→ Problem to work on
Within the records below is a range that opens at the line with "- 7. add testss" and closes at the line with "- ☐ Adaptive". Return that range word for word, both ends included, and only that range.

→ Dataset entries
===============

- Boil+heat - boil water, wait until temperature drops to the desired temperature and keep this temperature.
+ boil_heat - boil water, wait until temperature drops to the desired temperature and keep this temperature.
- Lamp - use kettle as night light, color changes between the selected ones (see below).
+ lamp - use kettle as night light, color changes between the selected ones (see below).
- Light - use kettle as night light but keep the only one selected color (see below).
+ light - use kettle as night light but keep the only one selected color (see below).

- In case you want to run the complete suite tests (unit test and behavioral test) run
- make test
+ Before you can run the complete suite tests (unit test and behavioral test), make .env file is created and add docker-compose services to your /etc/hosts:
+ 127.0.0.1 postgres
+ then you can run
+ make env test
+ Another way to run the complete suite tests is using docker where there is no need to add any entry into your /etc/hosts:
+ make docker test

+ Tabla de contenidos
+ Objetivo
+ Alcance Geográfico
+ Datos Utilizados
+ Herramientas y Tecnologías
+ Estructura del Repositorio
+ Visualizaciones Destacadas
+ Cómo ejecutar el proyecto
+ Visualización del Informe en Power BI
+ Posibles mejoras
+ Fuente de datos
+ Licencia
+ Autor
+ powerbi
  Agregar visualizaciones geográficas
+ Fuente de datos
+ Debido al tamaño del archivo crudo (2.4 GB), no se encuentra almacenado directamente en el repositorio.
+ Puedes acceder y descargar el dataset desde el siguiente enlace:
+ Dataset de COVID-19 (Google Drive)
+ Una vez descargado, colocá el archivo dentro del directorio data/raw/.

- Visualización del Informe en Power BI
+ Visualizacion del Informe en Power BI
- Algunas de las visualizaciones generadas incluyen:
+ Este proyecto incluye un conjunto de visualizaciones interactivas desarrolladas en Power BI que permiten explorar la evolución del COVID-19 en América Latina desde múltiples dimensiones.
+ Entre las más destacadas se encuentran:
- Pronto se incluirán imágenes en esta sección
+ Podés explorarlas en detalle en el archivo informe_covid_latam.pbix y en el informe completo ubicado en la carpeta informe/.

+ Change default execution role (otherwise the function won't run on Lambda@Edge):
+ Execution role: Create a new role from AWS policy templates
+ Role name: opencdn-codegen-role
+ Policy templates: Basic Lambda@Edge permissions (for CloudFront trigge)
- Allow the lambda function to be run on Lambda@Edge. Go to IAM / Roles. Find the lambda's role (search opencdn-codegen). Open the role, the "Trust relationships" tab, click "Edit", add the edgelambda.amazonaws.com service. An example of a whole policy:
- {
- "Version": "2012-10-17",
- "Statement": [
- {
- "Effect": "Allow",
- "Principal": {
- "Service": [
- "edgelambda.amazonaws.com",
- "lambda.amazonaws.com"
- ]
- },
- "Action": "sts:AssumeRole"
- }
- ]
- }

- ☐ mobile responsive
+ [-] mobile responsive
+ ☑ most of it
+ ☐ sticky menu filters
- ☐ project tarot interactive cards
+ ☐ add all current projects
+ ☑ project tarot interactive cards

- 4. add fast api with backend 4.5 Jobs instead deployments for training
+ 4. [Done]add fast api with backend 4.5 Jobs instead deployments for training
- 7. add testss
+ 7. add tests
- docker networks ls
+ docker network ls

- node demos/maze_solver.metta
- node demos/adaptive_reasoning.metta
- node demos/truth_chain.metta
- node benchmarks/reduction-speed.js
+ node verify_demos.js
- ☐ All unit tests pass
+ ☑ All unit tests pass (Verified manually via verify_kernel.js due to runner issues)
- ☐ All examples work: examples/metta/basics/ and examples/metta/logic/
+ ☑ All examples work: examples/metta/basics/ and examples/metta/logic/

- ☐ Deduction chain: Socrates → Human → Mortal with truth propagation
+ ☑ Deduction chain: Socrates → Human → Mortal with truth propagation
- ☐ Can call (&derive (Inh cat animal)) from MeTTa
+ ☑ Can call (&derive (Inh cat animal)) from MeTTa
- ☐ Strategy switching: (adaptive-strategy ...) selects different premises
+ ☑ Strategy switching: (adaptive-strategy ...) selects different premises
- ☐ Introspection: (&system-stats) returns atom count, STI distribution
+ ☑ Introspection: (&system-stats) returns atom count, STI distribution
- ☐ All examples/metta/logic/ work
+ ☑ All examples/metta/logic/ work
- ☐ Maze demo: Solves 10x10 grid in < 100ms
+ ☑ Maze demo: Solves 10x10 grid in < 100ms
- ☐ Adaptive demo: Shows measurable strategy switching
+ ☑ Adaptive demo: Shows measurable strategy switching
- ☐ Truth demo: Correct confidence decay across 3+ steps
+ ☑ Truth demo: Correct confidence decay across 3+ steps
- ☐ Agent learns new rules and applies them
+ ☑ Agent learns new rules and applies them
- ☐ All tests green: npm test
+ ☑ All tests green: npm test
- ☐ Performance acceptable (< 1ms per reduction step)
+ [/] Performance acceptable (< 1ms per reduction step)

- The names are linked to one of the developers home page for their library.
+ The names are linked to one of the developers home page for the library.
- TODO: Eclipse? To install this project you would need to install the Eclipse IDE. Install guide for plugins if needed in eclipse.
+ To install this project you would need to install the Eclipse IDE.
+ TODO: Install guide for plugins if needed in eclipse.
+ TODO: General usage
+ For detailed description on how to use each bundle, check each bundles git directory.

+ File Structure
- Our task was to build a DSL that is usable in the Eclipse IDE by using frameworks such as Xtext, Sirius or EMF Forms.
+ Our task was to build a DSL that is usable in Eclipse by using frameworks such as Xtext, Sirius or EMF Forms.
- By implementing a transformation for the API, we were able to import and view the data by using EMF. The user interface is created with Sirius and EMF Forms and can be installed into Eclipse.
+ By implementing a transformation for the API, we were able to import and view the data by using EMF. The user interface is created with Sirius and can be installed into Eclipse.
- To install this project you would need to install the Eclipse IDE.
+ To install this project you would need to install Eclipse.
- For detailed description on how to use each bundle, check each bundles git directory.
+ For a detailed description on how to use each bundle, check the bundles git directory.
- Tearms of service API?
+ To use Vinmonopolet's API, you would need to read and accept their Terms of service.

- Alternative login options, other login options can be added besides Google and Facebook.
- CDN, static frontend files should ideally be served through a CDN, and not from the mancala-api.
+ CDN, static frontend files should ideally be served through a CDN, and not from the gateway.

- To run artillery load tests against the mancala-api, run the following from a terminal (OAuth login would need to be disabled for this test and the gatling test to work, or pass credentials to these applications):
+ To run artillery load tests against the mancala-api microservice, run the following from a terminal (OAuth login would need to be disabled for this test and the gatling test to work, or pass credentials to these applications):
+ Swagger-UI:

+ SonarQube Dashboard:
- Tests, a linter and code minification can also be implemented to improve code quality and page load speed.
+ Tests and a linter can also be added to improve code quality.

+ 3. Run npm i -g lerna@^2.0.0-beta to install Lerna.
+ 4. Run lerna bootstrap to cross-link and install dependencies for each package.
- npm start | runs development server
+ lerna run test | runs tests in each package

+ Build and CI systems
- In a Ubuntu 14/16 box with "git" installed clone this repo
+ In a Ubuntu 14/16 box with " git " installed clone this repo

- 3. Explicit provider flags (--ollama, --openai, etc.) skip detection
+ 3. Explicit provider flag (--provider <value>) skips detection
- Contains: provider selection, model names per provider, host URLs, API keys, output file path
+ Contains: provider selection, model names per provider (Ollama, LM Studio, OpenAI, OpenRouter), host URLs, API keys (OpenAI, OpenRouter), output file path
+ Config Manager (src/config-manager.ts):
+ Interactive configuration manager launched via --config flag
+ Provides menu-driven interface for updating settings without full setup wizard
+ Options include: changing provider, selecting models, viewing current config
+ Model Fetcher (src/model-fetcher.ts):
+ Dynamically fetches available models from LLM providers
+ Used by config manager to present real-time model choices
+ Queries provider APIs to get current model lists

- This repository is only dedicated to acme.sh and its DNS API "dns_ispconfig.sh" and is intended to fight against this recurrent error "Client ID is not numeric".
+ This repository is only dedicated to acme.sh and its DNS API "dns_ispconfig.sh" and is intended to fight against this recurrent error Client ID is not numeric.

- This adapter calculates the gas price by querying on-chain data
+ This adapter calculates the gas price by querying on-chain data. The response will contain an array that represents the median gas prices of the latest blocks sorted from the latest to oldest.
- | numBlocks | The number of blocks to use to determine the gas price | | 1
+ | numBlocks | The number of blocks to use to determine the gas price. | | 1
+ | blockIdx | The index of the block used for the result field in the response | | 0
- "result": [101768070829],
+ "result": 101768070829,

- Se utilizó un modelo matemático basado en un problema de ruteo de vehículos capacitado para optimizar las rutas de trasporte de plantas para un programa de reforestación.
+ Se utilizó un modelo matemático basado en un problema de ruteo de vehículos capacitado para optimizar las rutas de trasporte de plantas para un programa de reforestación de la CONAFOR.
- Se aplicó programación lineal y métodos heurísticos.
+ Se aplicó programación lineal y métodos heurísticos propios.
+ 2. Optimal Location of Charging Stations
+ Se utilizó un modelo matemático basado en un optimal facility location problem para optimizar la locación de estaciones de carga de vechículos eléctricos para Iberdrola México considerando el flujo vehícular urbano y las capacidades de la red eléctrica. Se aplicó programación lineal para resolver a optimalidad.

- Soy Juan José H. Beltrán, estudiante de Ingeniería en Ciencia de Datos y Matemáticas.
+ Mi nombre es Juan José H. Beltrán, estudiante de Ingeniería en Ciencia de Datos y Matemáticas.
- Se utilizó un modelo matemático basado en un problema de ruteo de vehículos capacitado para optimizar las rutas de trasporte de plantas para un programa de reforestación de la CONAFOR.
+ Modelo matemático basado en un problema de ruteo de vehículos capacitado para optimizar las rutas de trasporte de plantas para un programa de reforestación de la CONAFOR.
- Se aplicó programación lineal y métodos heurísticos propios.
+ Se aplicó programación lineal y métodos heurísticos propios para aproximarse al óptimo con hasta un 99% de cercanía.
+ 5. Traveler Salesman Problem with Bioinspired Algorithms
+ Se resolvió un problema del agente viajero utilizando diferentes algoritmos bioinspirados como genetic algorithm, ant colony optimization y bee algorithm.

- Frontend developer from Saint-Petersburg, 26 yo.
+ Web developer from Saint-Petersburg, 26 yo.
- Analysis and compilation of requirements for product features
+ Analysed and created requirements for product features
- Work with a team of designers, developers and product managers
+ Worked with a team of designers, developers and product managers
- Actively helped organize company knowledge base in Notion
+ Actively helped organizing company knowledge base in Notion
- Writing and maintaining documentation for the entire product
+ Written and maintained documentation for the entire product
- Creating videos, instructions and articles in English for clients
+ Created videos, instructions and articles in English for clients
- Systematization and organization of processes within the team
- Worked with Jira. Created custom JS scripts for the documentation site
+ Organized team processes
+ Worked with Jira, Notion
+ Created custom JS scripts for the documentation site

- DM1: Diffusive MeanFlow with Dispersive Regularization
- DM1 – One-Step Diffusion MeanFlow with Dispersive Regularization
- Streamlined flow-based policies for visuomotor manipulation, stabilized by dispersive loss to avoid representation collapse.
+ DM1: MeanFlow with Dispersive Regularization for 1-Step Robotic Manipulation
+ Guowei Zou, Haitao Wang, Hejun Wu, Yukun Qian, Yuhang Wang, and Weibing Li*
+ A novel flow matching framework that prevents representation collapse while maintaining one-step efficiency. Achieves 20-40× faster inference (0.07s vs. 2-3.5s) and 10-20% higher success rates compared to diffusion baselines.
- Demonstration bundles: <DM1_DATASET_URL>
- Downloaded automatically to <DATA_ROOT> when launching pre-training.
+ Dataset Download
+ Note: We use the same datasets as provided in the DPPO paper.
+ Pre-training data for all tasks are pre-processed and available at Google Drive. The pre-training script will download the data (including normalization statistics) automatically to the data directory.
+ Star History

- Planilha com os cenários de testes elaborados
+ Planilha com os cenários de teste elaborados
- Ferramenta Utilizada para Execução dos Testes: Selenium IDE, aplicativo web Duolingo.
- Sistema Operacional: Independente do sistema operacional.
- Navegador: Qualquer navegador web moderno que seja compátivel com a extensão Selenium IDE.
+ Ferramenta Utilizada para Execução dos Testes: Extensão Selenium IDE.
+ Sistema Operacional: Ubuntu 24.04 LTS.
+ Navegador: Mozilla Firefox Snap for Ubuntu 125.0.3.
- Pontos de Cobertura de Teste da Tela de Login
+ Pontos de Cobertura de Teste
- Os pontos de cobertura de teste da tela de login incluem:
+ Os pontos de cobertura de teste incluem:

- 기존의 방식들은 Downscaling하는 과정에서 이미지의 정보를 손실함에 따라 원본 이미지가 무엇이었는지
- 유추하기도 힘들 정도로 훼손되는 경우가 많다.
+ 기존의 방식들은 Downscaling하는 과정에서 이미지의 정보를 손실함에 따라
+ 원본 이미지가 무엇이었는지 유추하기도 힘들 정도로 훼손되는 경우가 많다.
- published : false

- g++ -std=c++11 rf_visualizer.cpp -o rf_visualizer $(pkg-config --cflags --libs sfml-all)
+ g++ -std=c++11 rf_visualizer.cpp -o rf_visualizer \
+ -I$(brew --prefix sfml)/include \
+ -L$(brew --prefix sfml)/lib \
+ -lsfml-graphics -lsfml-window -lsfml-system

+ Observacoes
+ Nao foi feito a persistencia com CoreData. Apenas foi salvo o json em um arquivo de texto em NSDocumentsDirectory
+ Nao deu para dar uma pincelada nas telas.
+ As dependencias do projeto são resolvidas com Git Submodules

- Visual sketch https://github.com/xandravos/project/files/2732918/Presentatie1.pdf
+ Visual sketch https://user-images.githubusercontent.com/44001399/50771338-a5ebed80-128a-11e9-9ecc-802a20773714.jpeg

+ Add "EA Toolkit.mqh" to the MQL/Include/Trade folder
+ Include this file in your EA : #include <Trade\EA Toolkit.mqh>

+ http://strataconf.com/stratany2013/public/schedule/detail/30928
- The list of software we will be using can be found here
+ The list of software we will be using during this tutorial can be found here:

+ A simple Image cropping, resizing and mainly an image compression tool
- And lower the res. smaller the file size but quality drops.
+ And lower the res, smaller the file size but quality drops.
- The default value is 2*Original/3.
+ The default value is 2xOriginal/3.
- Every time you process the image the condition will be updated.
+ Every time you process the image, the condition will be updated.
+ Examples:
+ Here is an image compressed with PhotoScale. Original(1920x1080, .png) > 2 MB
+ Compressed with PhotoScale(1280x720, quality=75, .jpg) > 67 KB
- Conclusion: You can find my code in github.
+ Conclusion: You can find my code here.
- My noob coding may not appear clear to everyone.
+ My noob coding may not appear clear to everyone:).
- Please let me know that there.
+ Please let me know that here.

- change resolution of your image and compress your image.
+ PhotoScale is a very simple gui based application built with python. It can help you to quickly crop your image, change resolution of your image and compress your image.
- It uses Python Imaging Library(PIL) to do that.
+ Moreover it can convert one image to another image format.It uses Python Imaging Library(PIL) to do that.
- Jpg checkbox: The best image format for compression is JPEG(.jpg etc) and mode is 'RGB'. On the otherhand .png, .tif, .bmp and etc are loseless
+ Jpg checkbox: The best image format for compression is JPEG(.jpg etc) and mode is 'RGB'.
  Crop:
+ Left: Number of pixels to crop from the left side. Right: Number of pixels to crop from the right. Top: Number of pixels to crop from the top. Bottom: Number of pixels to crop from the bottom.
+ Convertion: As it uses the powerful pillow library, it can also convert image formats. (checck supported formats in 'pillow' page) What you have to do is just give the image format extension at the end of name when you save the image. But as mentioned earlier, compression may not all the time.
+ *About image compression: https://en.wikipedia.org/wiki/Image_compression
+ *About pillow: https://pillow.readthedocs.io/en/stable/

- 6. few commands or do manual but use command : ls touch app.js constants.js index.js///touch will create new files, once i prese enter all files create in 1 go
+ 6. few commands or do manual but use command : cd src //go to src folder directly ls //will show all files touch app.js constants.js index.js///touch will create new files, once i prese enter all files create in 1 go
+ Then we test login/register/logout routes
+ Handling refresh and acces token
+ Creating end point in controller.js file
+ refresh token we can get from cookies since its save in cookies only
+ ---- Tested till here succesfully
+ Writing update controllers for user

===============

→ Exercise solution
- 7. add testss
+ 7. add tests
- docker networks ls
+ docker network ls

- node demos/maze_solver.metta
- node demos/adaptive_reasoning.metta
- node demos/truth_chain.metta
- node benchmarks/reduction-speed.js
+ node verify_demos.js
- ☐ All unit tests pass
+ ☑ All unit tests pass (Verified manually via verify_kernel.js due to runner issues)
- ☐ All examples work: examples/metta/basics/ and examples/metta/logic/
+ ☑ All examples work: examples/metta/basics/ and examples/metta/logic/

- ☐ Deduction chain: Socrates → Human → Mortal with truth propagation
+ ☑ Deduction chain: Socrates → Human → Mortal with truth propagation
- ☐ Can call (&derive (Inh cat animal)) from MeTTa
+ ☑ Can call (&derive (Inh cat animal)) from MeTTa
- ☐ Strategy switching: (adaptive-strategy ...) selects different premises
+ ☑ Strategy switching: (adaptive-strategy ...) selects different premises
- ☐ Introspection: (&system-stats) returns atom count, STI distribution
+ ☑ Introspection: (&system-stats) returns atom count, STI distribution
- ☐ All examples/metta/logic/ work
+ ☑ All examples/metta/logic/ work
- ☐ Maze demo: Solves 10x10 grid in < 100ms
+ ☑ Maze demo: Solves 10x10 grid in < 100ms
- ☐ Adaptive demo: Shows measurable strategy switching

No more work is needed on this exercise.